Exercise details:
What you should give back is a precise copy of the lines below from the one containing "[452,569,506,585] sample ->" through the one containing "[145,888,182,896] 0.11.10 ->", with no pictures.
Task material Start Marker
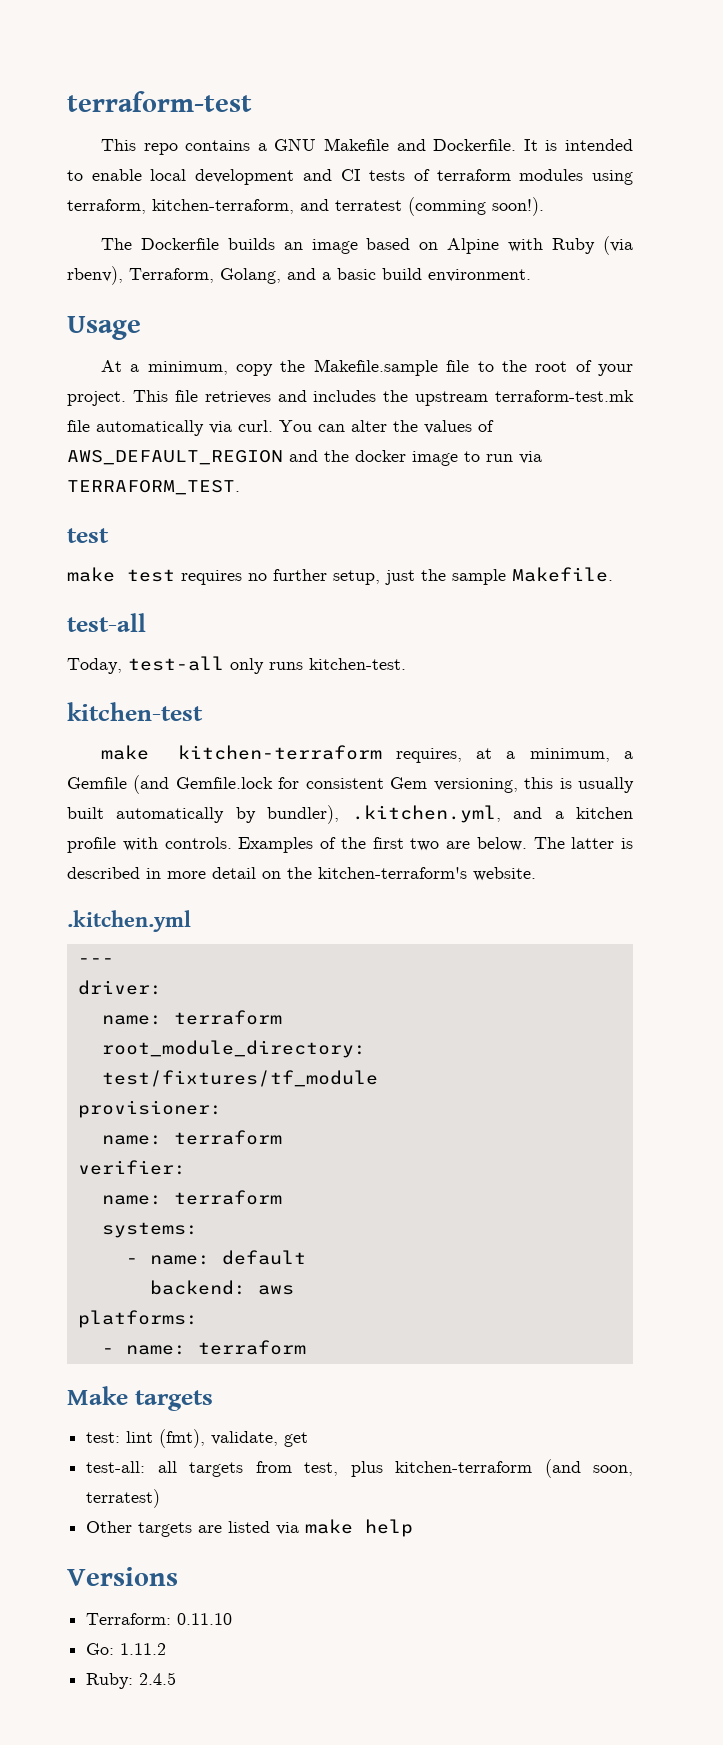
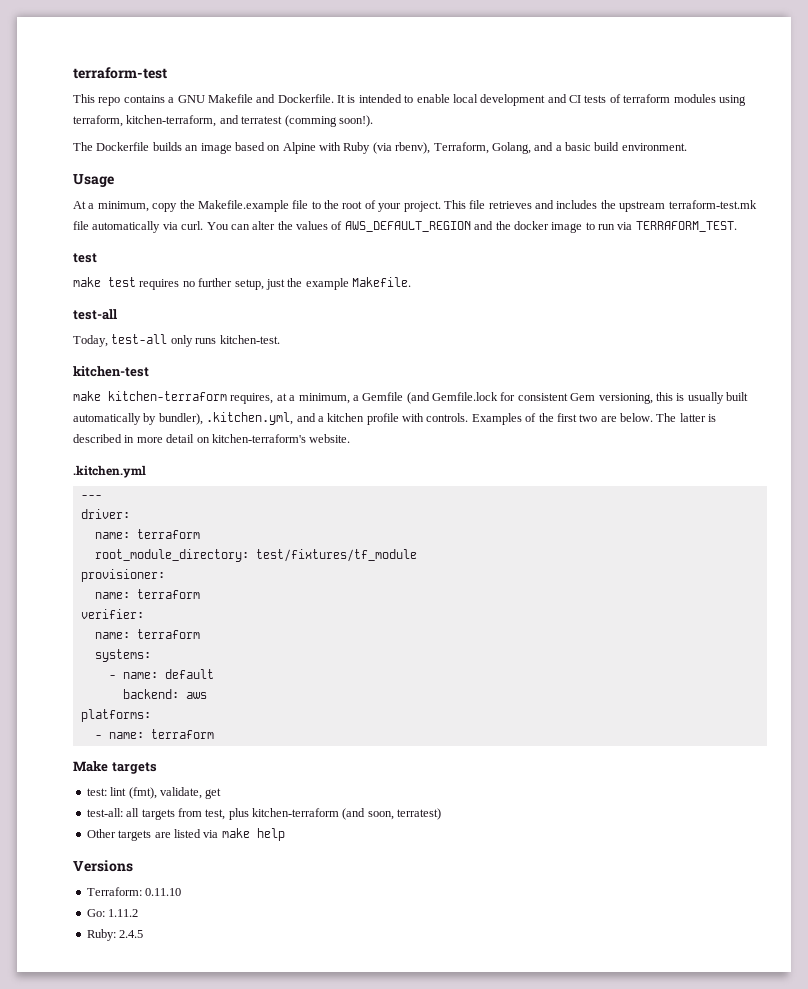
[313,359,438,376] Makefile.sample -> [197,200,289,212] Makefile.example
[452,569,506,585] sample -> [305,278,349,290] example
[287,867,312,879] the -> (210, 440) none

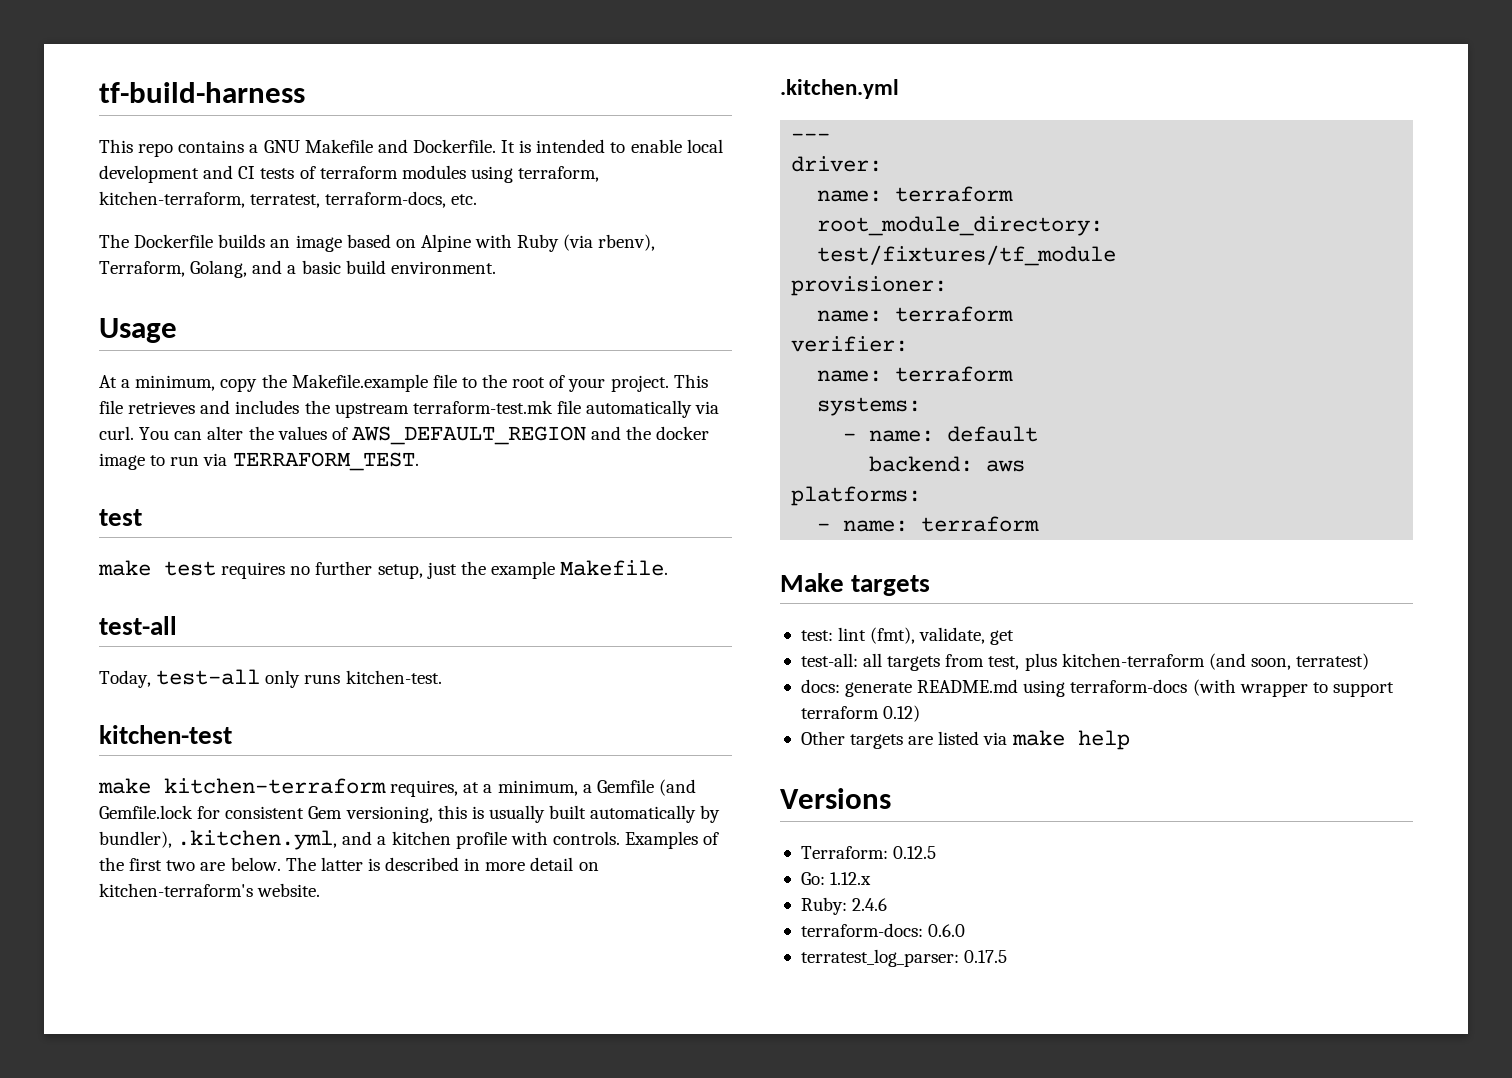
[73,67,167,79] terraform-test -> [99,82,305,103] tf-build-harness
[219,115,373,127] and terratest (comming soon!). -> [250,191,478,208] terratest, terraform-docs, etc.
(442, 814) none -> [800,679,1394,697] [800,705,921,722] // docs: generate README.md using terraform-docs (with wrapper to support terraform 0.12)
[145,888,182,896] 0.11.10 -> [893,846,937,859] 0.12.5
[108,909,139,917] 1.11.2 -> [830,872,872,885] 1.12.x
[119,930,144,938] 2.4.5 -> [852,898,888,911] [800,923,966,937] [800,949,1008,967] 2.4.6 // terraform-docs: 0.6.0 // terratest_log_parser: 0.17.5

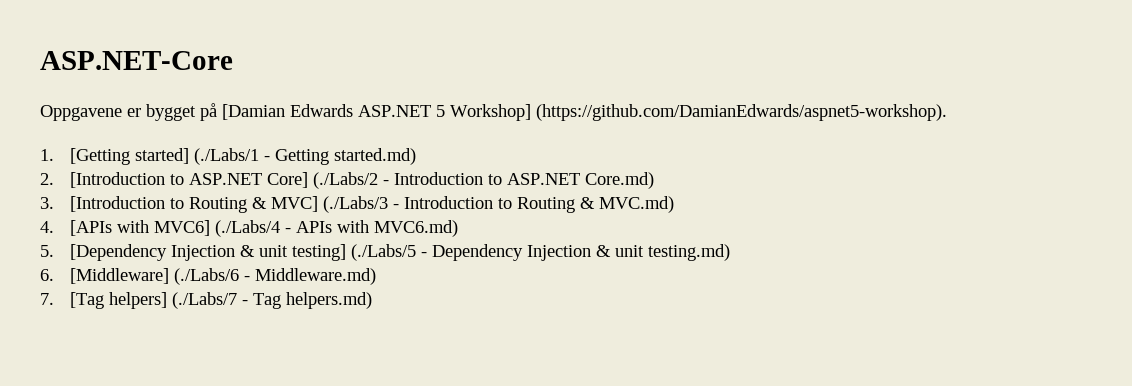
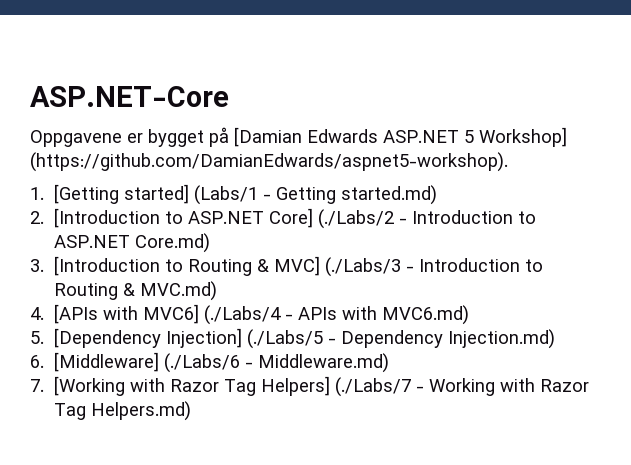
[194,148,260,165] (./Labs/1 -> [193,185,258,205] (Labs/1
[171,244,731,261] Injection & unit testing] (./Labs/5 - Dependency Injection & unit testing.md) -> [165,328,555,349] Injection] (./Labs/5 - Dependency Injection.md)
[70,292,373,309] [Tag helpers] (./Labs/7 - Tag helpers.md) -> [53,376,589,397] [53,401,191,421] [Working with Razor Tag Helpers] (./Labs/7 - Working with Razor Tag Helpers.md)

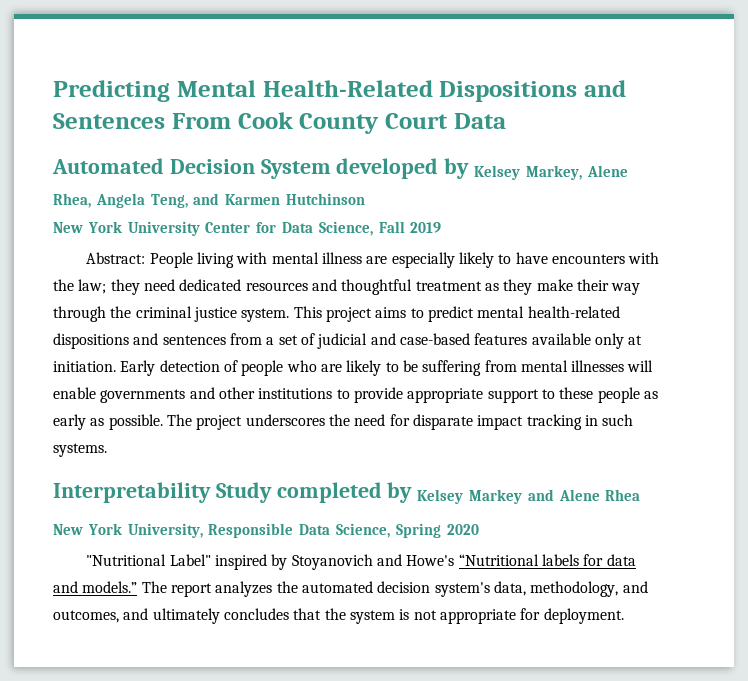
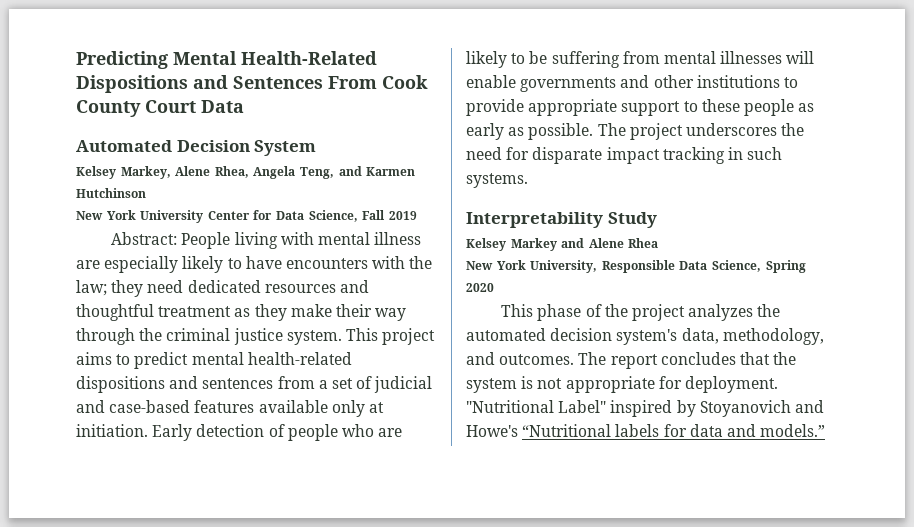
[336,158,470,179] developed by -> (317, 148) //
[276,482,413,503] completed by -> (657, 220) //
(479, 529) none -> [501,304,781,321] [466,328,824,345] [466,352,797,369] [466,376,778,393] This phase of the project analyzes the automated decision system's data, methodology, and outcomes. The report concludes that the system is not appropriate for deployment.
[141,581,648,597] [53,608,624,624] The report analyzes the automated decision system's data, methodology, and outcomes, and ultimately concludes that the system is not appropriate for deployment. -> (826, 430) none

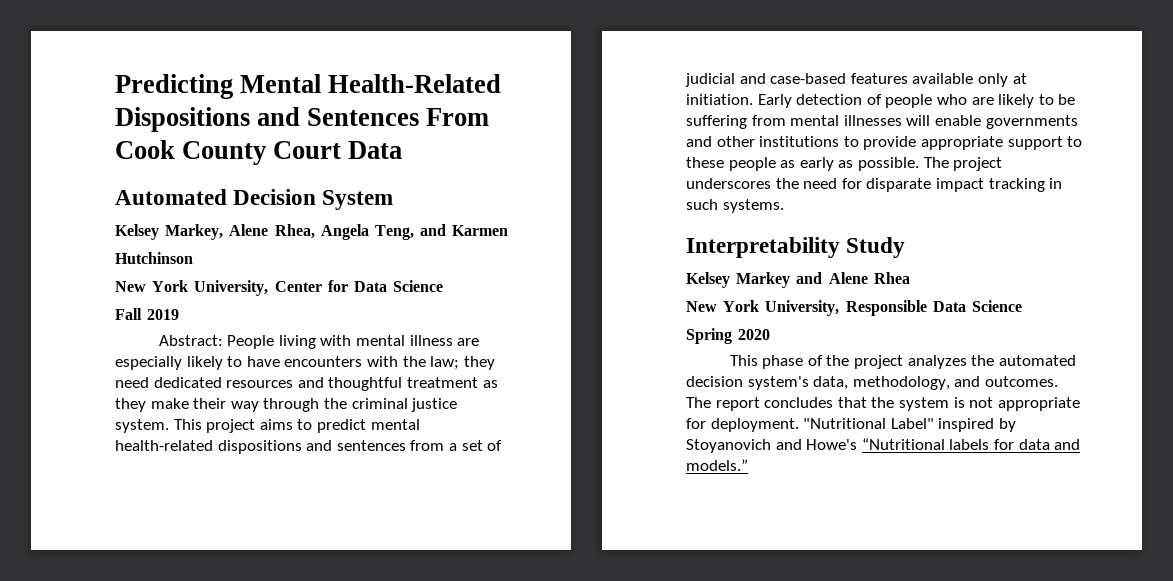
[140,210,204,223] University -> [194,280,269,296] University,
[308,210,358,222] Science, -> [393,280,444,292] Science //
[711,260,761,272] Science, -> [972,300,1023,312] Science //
Task material End Marker
Answer section:
[452,569,506,585] sample -> [305,278,349,290] example
[287,867,312,879] the -> (210, 440) none

[73,67,167,79] terraform-test -> [99,82,305,103] tf-build-harness
[219,115,373,127] and terratest (comming soon!). -> [250,191,478,208] terratest, terraform-docs, etc.
(442, 814) none -> [800,679,1394,697] [800,705,921,722] // docs: generate README.md using terraform-docs (with wrapper to support terraform 0.12)
[145,888,182,896] 0.11.10 -> [893,846,937,859] 0.12.5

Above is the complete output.